La société SOCAF a interjeté appel de cette décision le 25 janvier 2002.

Par arrêt avant dire droit du 11 décembre 2003, la cour d'appel d'Amiens a relevé qu'il ressortait des pièces de la procédure que la SOCAF avait entendu former opposition à l'ordonnance du 30 septembre 1999 ; que la signification de cette décision faite le 24 mars 2000 dans des conditions gravement irrégulières n'avait pu faire courir aucun délai, de sorte que l'opposition, même faite le 20 avril 2000, était recevable et qu'il en résultait que l'appel était lui-même recevable.

La cour en a conclu qu'il y avait lieu d'examiner les mérites de l'opposition et que, dès lors que celle-ci n'avait été expressément motivée que par les risques liés à la longueur de la procédure, sans prise en considération, en apparence, du bien fondé, de l'équilibre et de l'équité de la transaction, il y avait lieu d'inviter les parties à s'expliquer sur ces différents points.

Me X... s'est pourvu contre cet arrêt en soutenant que la cour d'appel, faisant application des dispositions des articles L 623-4 CC et 125 NCPC, aurait dû déclarer irrecevable l'appel de la SOCAF, dès lors que ce dernier était formé contre un jugement non susceptible d'appel (pour avoir statué sur un recours formé contre une ordonnance rendue par le juge commissaire dans les limites de ses attributions).
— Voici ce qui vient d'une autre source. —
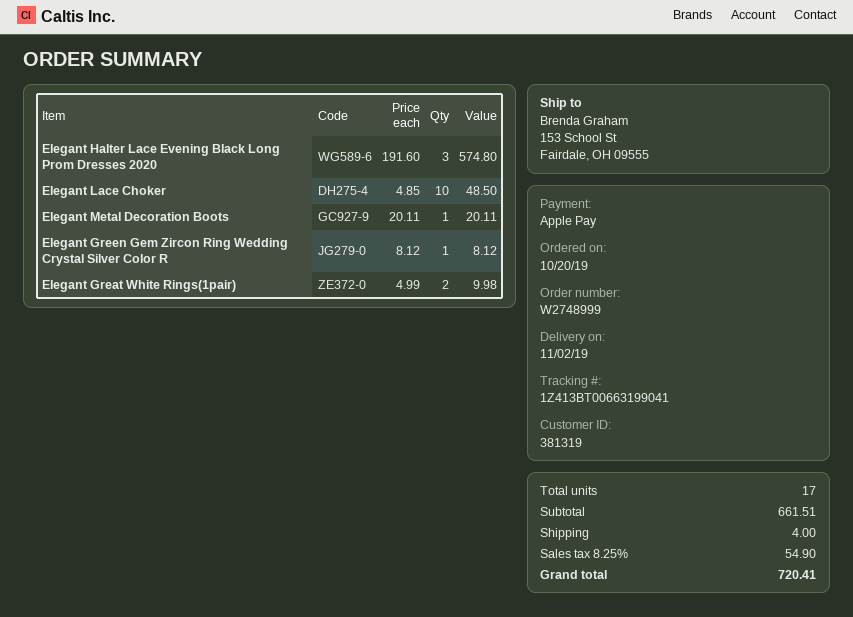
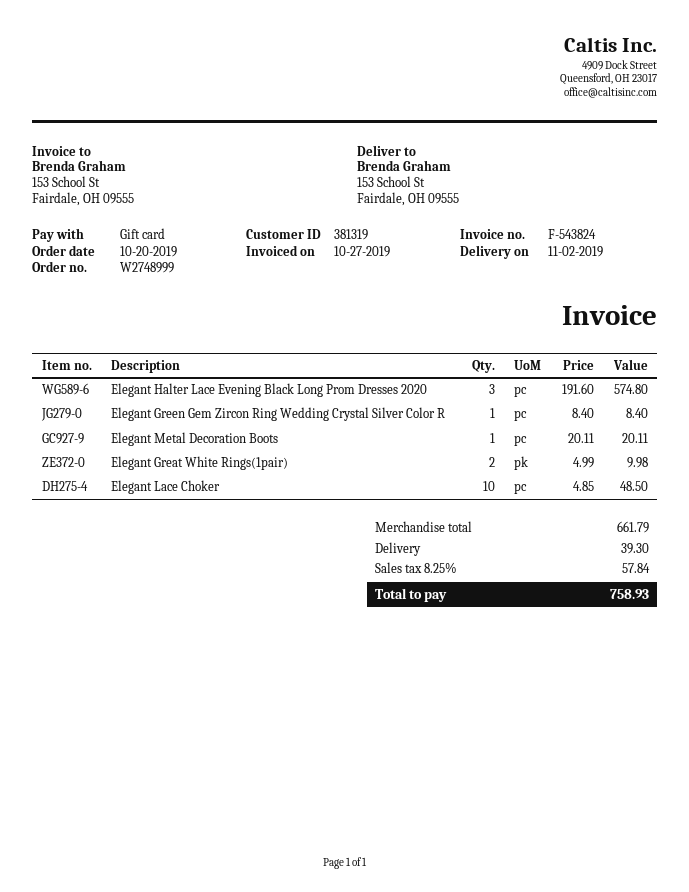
payment method: Apple Pay -> gift card
Elegant Green Gem Zircon Ring Wedding Crystal Silver Color R: 1 x 8.12 = 8.12 -> 1 x 8.40 = 8.40
subtotal: 661.51 -> 661.79
shipping: 4.00 -> 39.30
tax: 8.25% = 54.90 -> 8.25% = 57.84
total: 720.41 -> 758.93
Mais par arrêt du 16 mai 2006, la cour de cassation a déclaré que le dit pourvoi était irrecevable dès lors que l'arrêt était un ADD qui, sauf excès de pouvoir, n'était susceptible de pourvoi qu'avec l'arrêt sur le fond et qu'en l'espèce la cour d'appel d'Amiens n'avait commis aucun excès de pouvoir en déclarant l'appel recevable, car l'appel de la SOCAF était effectivement recevable dès lors que le jugement avait fait une inexacte application des dispositions de l'article 25 du décret du 27 décembre 1985 relatives aux formes et délais des recours formés contre les ordonnances du juge commissaire.
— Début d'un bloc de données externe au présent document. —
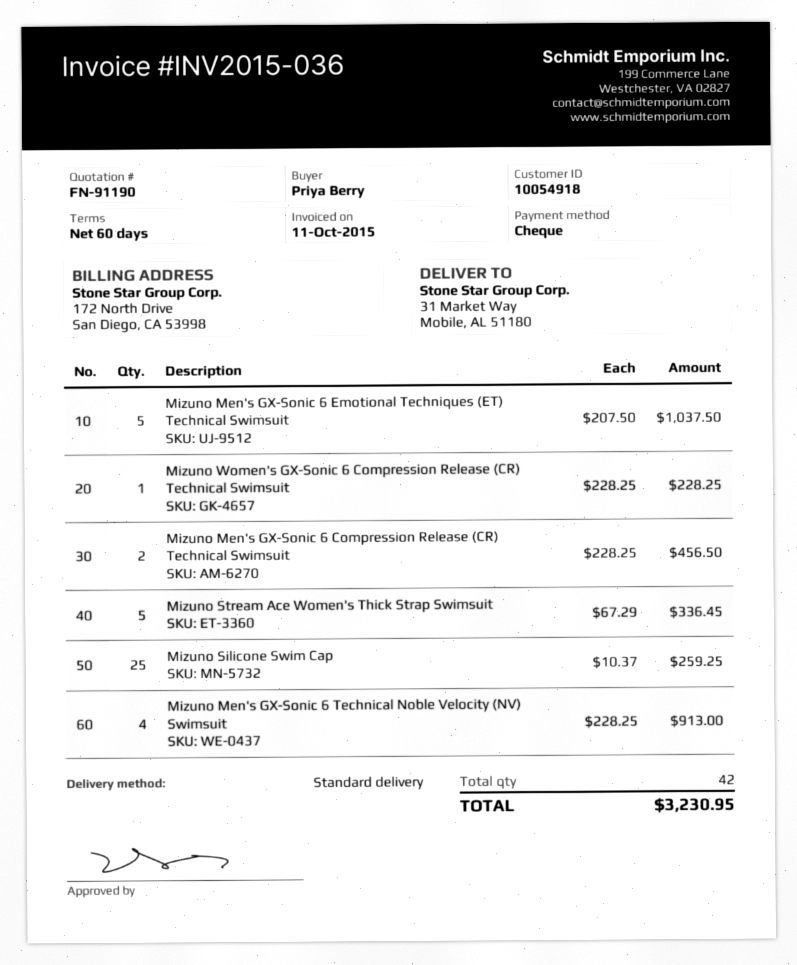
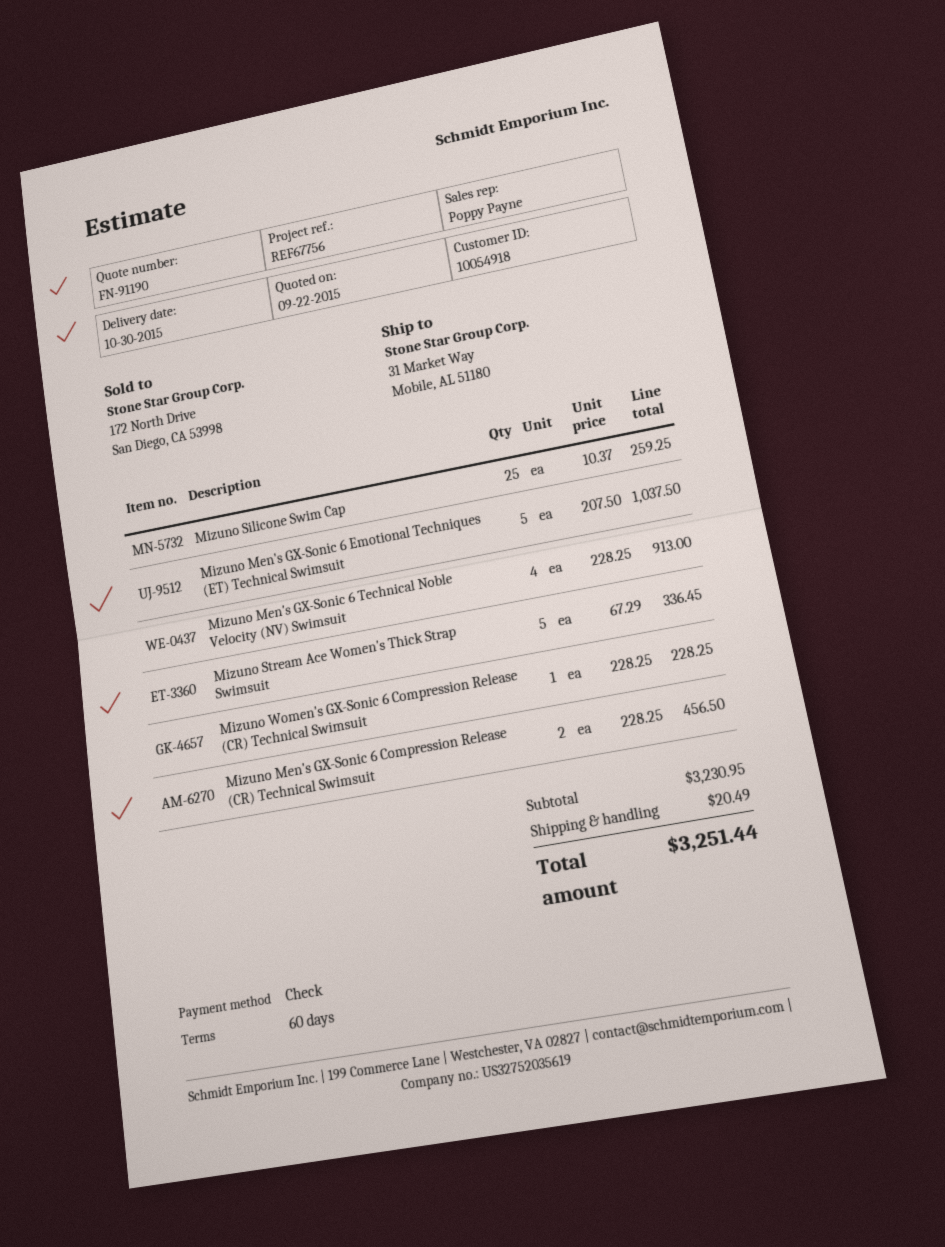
shipping: none -> 20.49
total: 3230.95 -> 3251.44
La cour de cassation ayant déclaré le pourvoi de Me X... irrecevable, l'instance a repris son cours et les parties ont déféré à l'ADD du 11 décembre 2003 et se sont expliquées « sur la transaction ».

Devant la cour de céans,

- La société SOFAC demande à la cour, vu les articles 158 de la loi du 25 janvier 1985 et 54 du code de procédure civile, de la déclarer recevable et bien fondée en son opposition, de dire que l'ordonnance qualifiée « de jugement » est nulle et non avenue, ou à tout le moins de constater que Me X... ne justifie pas du bien fondé de la transaction et de ce fait réformer l'ordonnance et de dire n'y avoir lieu à homologation de la transaction, de condamner Me X... à lui payer 3. 000 euros au titre de l'article 700 CPC.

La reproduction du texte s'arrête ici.